• EXERCISE OBJECTIVE:
Where an entry contains an image, skip the image and print the rest exactly.

• DATA UNDER STUDY:
☆ ☆ ☆ ☆

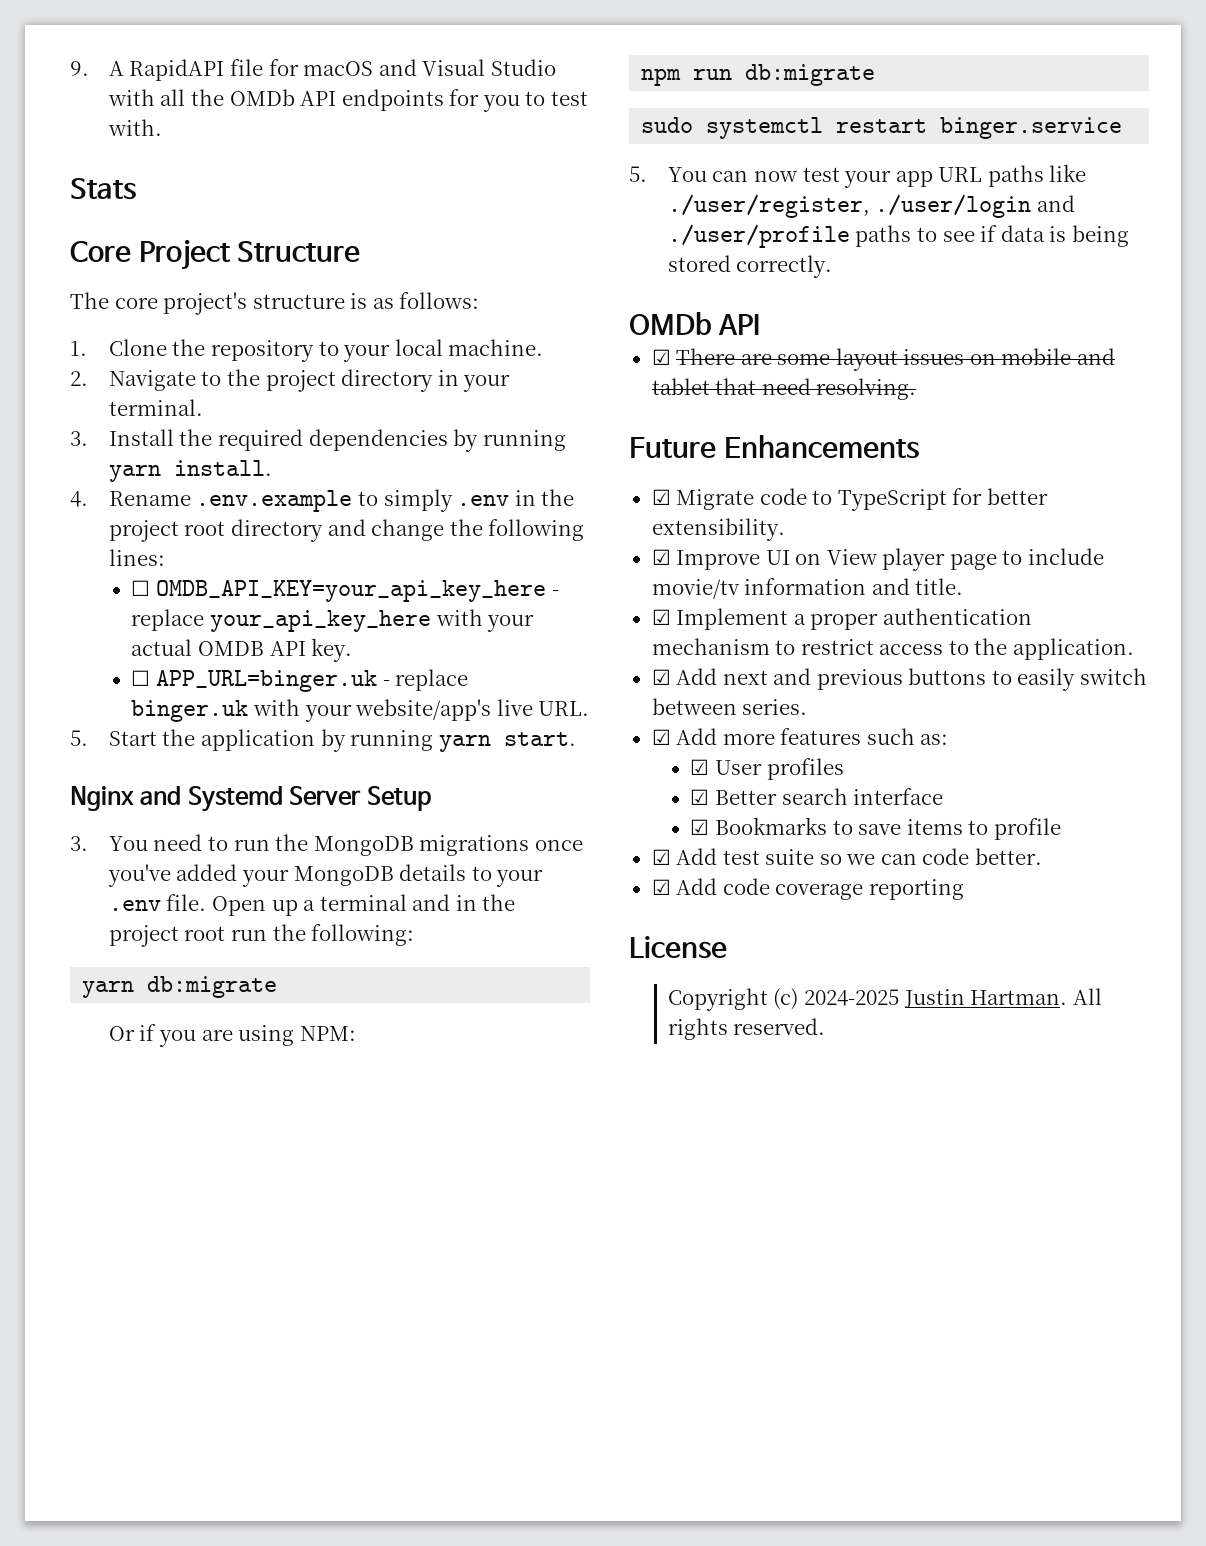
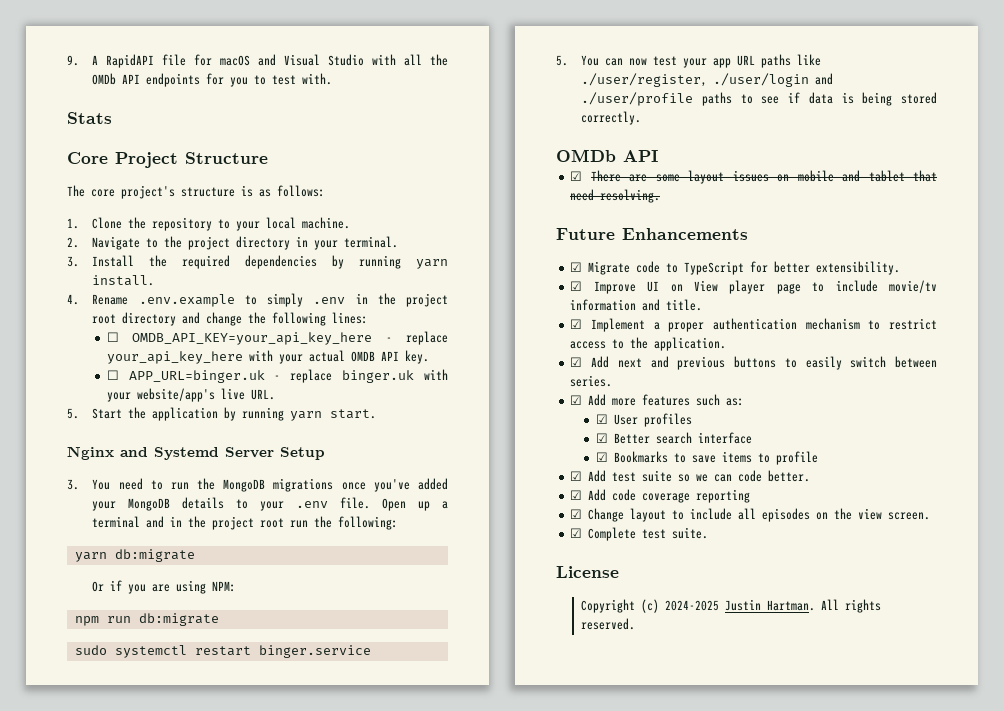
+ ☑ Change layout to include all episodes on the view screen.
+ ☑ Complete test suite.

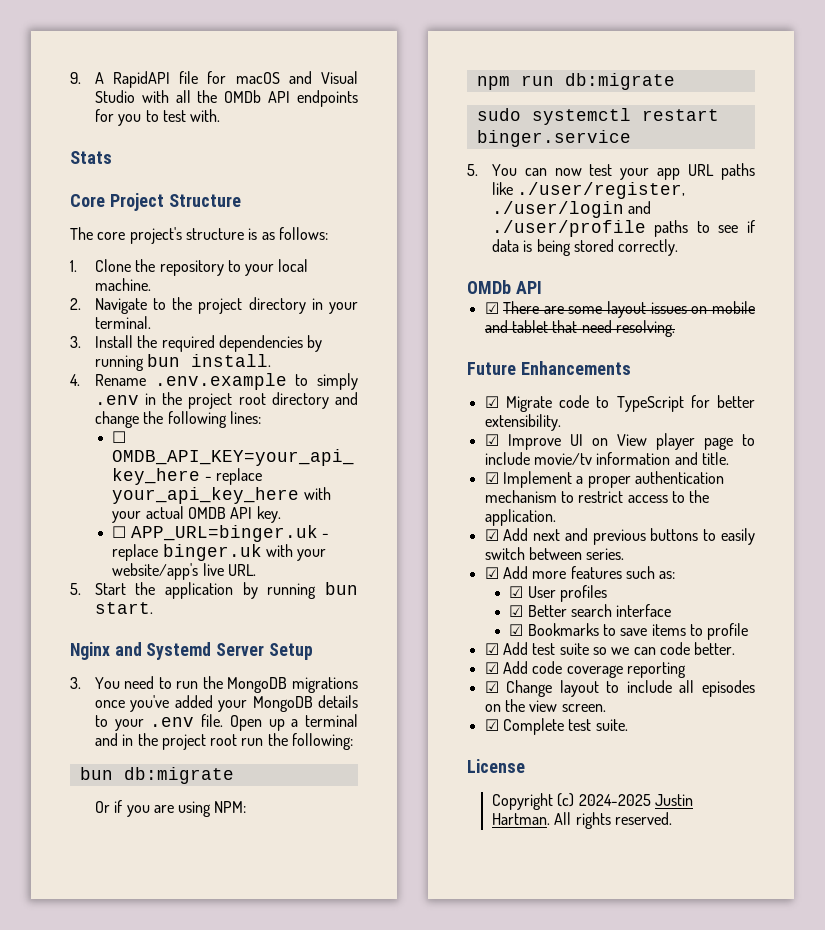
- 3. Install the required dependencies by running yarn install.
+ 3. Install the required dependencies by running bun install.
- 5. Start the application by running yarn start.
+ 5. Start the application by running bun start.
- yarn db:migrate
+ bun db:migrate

☆ ☆ ☆ ☆

• THE ANSWER:
+ ☑ Change layout to include all episodes on the view screen.
+ ☑ Complete test suite.

- 3. Install the required dependencies by running yarn install.
+ 3. Install the required dependencies by running bun install.
- 5. Start the application by running yarn start.
+ 5. Start the application by running bun start.
- yarn db:migrate
+ bun db:migrate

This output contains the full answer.